Amidst all the angst and relentlessly repeated warnings about FOMO bubbles, over-valuations and likely sharp sell-offs awaiting US markets, what does this tell us about what Buffett & Co are thinking?

Time to roll out my absolute favourite observation covering the multiple decades past when Buffett and soulmate the late Charlie Munger would organise an annual 'love' fest for fans around the globe who would travel in large numbers to hear wise words spoken by both oracles at the AGM in Omaha, only to travel back home and then buy stocks in beaten-down, low-quality, micro-cap, hyper-cyclicals that neither Buffett or Munger would ever give two seconds of their attention.

Humans. We buy into a narrative and once we're in, we never ever want to separate from it, no matter what.

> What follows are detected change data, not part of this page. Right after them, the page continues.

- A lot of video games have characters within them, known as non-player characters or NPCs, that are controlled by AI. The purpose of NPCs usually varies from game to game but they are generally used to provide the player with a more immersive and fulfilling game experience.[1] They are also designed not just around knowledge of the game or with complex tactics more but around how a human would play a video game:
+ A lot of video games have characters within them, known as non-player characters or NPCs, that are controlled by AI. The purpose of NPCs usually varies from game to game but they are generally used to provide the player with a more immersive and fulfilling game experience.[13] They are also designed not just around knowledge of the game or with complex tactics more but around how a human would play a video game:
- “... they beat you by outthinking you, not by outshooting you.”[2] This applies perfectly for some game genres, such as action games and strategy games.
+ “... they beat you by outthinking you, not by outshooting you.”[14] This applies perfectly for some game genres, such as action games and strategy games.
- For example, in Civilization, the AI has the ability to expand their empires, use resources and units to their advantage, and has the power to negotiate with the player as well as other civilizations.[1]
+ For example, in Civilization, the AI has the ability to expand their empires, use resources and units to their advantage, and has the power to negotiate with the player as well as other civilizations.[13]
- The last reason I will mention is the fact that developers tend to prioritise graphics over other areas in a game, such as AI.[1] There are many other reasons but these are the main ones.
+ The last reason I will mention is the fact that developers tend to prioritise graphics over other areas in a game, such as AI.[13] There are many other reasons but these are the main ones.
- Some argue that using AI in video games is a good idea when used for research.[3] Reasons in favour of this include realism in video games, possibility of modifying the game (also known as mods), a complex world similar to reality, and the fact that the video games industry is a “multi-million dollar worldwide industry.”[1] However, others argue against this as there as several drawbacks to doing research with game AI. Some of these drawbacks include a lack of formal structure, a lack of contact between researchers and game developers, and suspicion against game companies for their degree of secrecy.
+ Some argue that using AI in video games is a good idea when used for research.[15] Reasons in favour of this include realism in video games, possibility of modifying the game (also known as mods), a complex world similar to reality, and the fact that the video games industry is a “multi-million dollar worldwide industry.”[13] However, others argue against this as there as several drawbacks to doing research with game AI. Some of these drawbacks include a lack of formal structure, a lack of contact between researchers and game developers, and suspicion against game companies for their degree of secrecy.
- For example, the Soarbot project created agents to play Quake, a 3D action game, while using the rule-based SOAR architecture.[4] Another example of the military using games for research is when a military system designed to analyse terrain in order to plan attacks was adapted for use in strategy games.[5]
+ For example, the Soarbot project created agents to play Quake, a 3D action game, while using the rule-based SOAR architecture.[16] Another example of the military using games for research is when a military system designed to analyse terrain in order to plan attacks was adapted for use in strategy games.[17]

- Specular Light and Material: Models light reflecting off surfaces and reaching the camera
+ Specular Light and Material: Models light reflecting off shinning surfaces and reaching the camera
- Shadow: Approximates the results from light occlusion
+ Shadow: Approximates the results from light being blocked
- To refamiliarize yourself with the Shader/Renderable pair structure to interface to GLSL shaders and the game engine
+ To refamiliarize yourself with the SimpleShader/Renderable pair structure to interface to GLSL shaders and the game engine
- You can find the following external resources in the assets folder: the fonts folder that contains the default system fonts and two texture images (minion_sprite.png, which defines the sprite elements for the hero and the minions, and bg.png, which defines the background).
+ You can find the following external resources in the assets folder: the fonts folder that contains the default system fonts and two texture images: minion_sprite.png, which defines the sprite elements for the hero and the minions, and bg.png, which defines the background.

In this particular case, it's the myth that in order to emulate the most quoted and revered investor of our lifetime, we must concentrate our attention and portfolio allocations to the lowest priced assets on the market, no matter the specific reason or context.

Time to wake up. According to CNBC, Alphabet shares are trading on 27x times next year's (forward-looking) EPS forecast. While this is significantly lower than the multiples enjoyed by Nvidia (40x), Microsoft (38x) and Amazon (37x), it also is above the market average of circa 24x (S&P500).